Startups love to talk about their work as extremely technically challenging
when in reality the developers I know who work at startups are generally no
better or working on no harder problems than people not working at startups or
working at startups that aren't very well known or 'in the big leagues'.

I think it really has to deal with the mentors the startups end up with and
the funding, and together these help the "Big League" startups continuously be
successful. Also, startups that are invested in by places like YCombinator
naturally get more press and their business will have a higher chance for
success (when combined with excellent mentors)....

You're free to disagree or correct me if I have any obvious
misconceptions...Like I said..I'm on the outside looking in.

------
conrey
Hard to argue with this post.

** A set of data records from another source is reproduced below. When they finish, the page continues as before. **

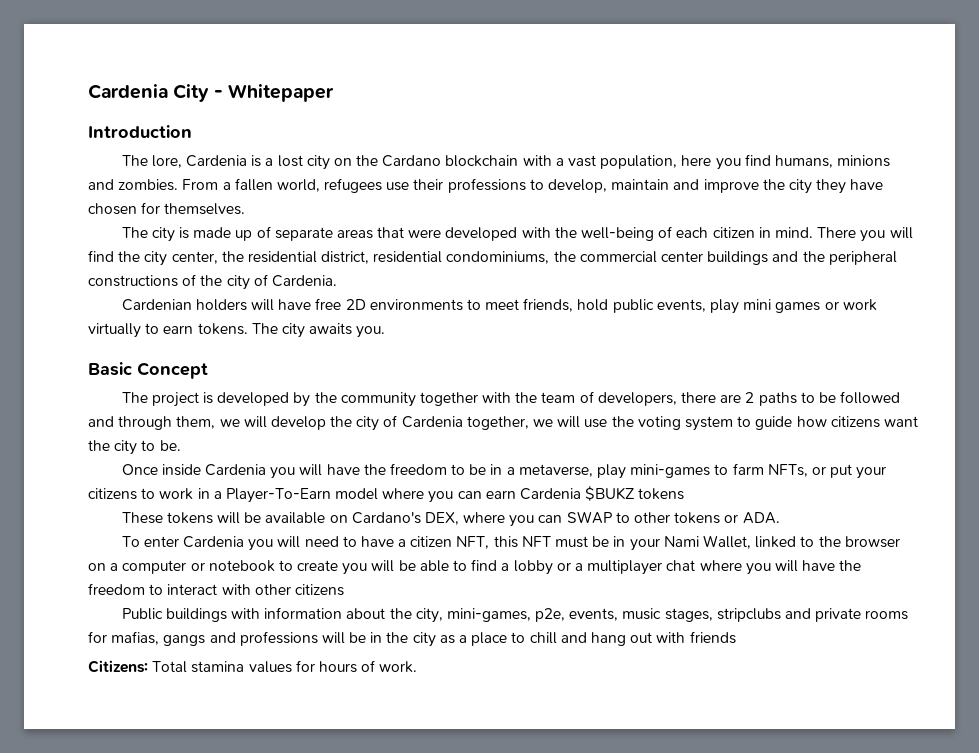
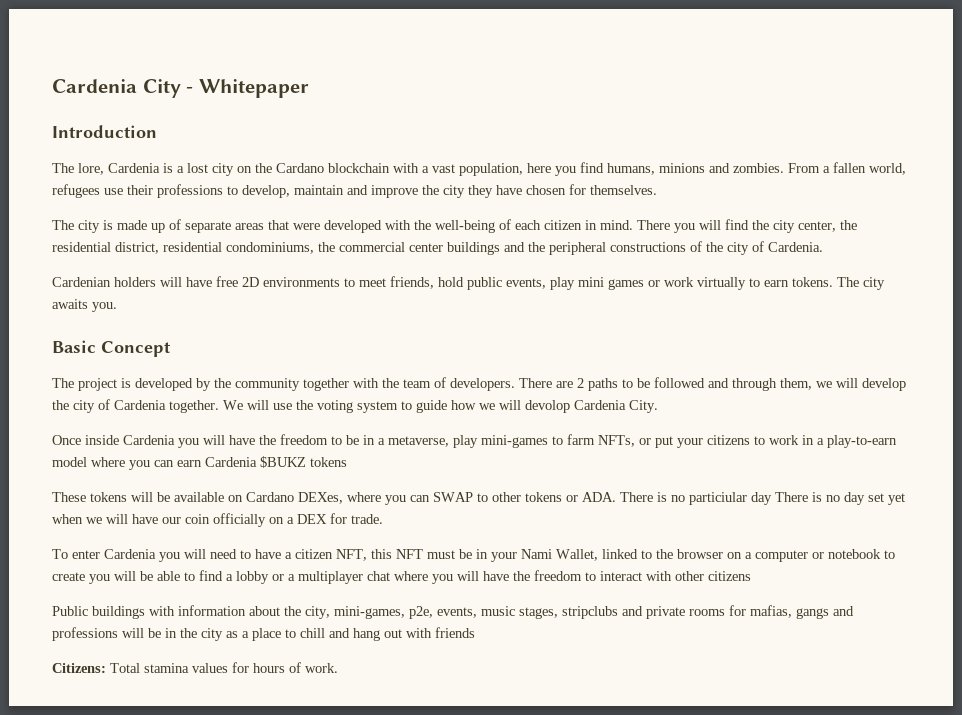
[597,392,717,406] developers, there -> [450,378,552,391] developers. There
[466,416,554,430] together, we -> [169,400,243,413] together. We
[830,416,918,428] [88,440,181,455] citizens want the city to be. -> [479,400,658,413] we will devolop Cardenia City.
[225,488,331,503] Player-To-Earn -> [827,435,897,448] play-to-earn
[351,512,459,525] Cardano's DEX, -> [246,492,343,504] Cardano DEXes,
(780, 518) none -> [620,492,905,505] [52,513,383,527] There is no particiular day There is no day set yet when we will have our coin officially on a DEX for trade.

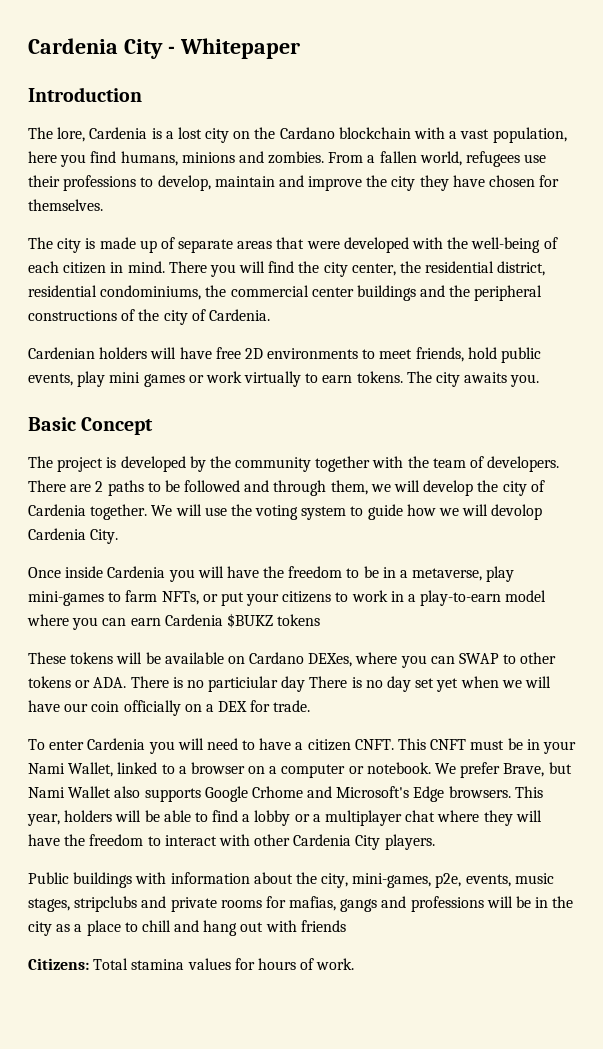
[336,549,423,561] NFT, this NFT -> [354,738,467,750] CNFT. This CNFT
[656,549,673,559] the -> [178,766,187,774] a
[828,549,895,559] [52,572,110,584] notebook to create you -> [366,762,572,778] [28,786,543,802] [27,810,113,826] notebook. We prefer Brave, but Nami Wallet also supports Google Crhome and Microsoft's Edge browsers. This year, holders
[432,574,453,584] you -> [483,810,513,826] they
[708,571,751,581] citizens -> [293,834,435,850] Cardenia City players.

It really breaks out the "everyone can start a
company" myth into something I've been trying to explain for a while.

The analogy I've been working with is comparing startups to the mid 2000s
Poker boom - once the internet made it easier for anyone to play competitive
poker, more and more people started doing it. Once one "regular guy" \- Chris
Moneymaker - won the WSOP and ESPN televised the hell out of it, poker rooms
were flooded.

But who did you see still sitting back there taking in this new money? The
same old guys who had been grinding out livings on the card table for years.
The same guys you see regularly placing in the top 20 at WSOP events around
the occasional flash in the pan newbies who get a hot streak.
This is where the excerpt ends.